─── Data records

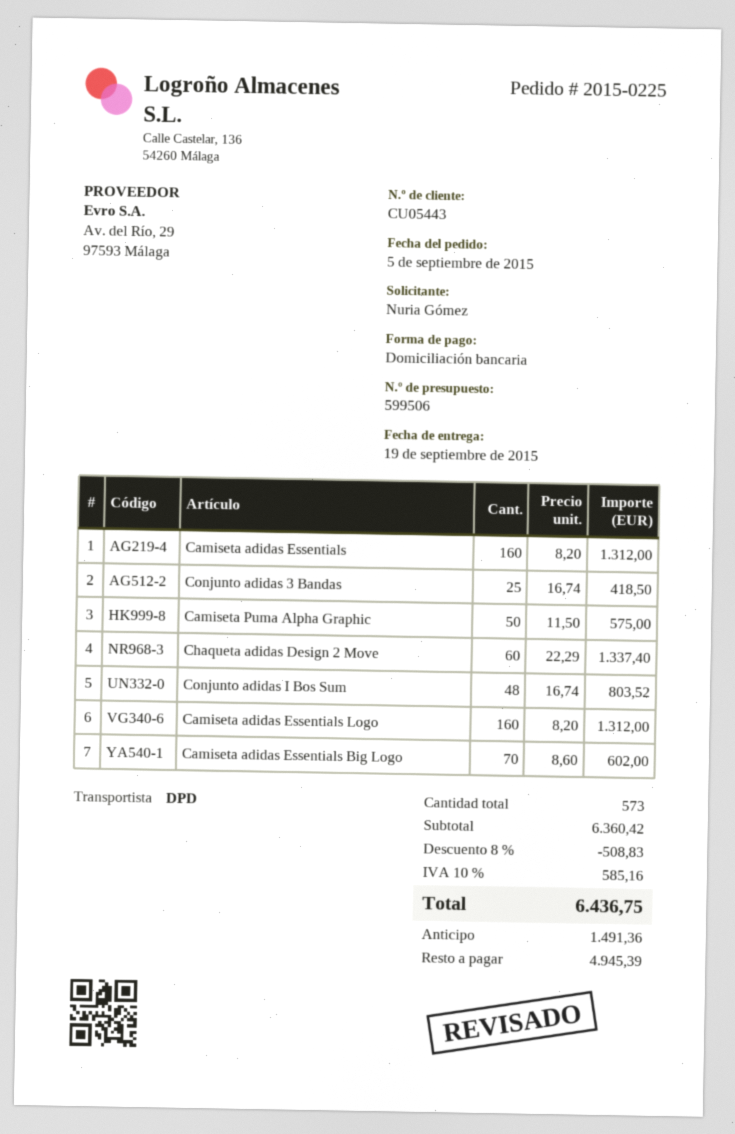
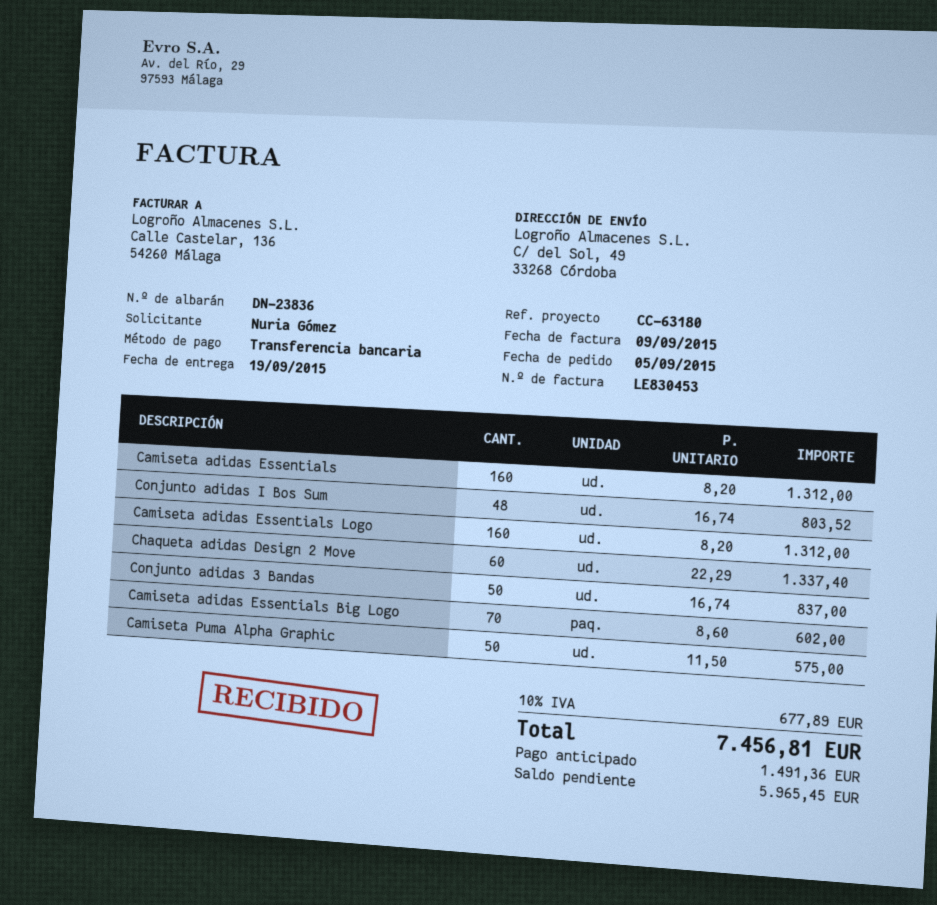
payment method: direct debit -> bank transfer
Conjunto adidas 3 Bandas: 25 x 16.74 = 418.50 -> 50 x 16.74 = 837.00
discount: 8% = 508.83 -> none
tax: 10% = 585.16 -> 10% = 677.89
total: 6436.75 -> 7456.81
balance: 4945.39 -> 5965.45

──────

● **Task**: The answer should consist of every line above, exact and free of images.

● **Exercise result**:
payment method: direct debit -> bank transfer
Conjunto adidas 3 Bandas: 25 x 16.74 = 418.50 -> 50 x 16.74 = 837.00
discount: 8% = 508.83 -> none
tax: 10% = 585.16 -> 10% = 677.89
total: 6436.75 -> 7456.81
balance: 4945.39 -> 5965.45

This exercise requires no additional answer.